━━━━━ Listed entries

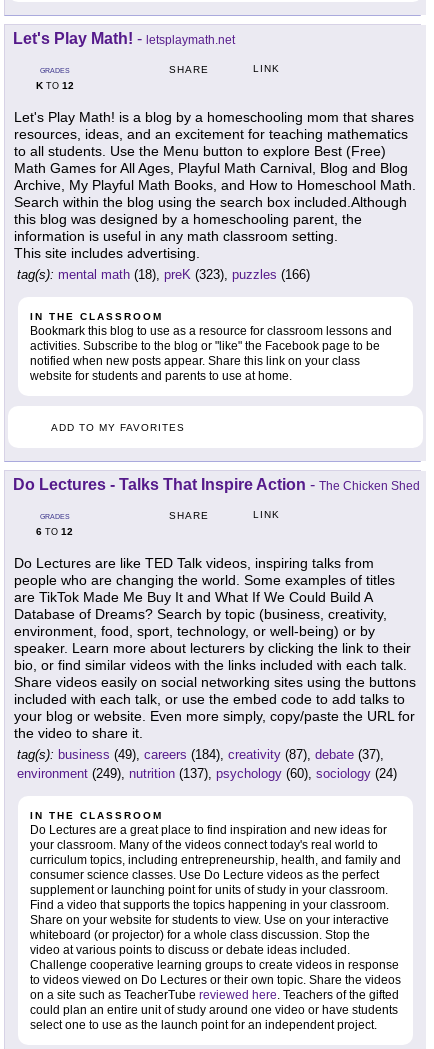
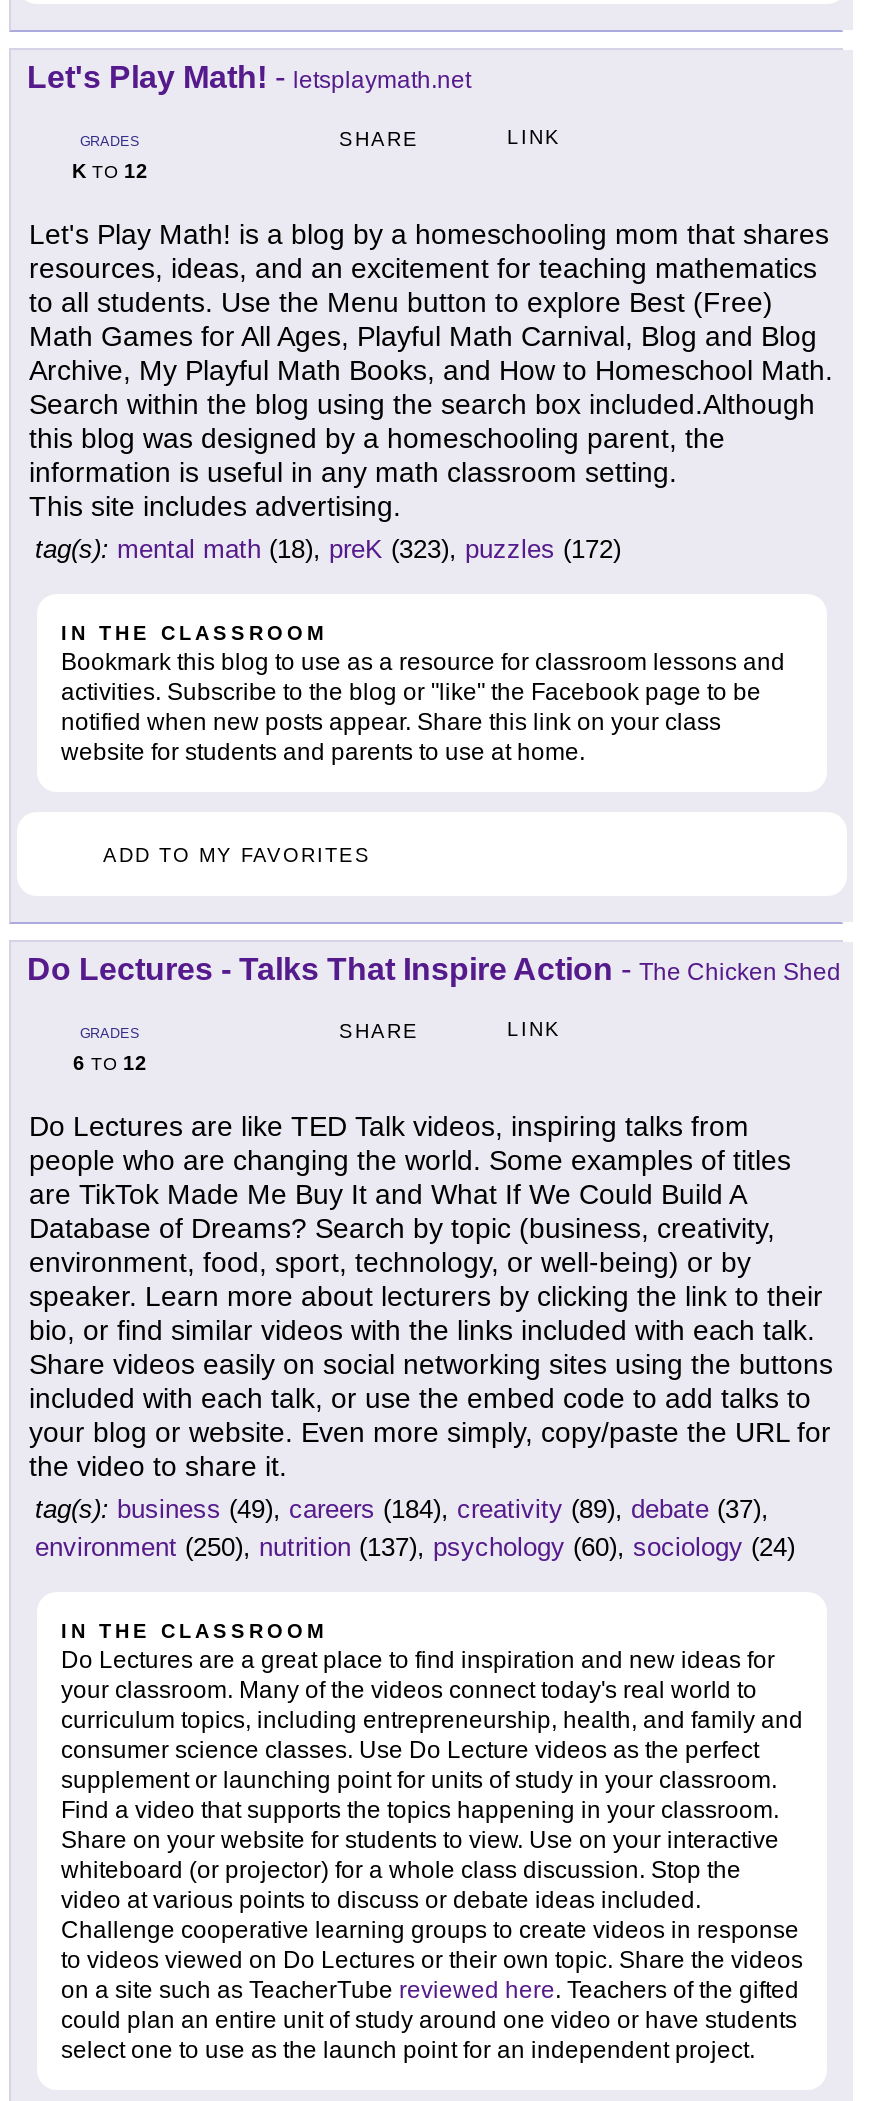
- tag(s): mental math (18), preK (323), puzzles (166)
+ tag(s): mental math (18), preK (323), puzzles (172)

- tag(s): business (49), careers (184), creativity (87), debate (37),
+ tag(s): business (49), careers (184), creativity (89), debate (37),

- environment (249), nutrition (137), psychology (60), sociology (24)
+ environment (250), nutrition (137), psychology (60), sociology (24)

━━━━━━━━━━

● **Aim of the task**
The answer is the full listing above, repeated exactly, with its pictures removed.

● **Reply to the task**
- tag(s): mental math (18), preK (323), puzzles (166)
+ tag(s): mental math (18), preK (323), puzzles (172)

- tag(s): business (49), careers (184), creativity (87), debate (37),
+ tag(s): business (49), careers (184), creativity (89), debate (37),

- environment (249), nutrition (137), psychology (60), sociology (24)
+ environment (250), nutrition (137), psychology (60), sociology (24)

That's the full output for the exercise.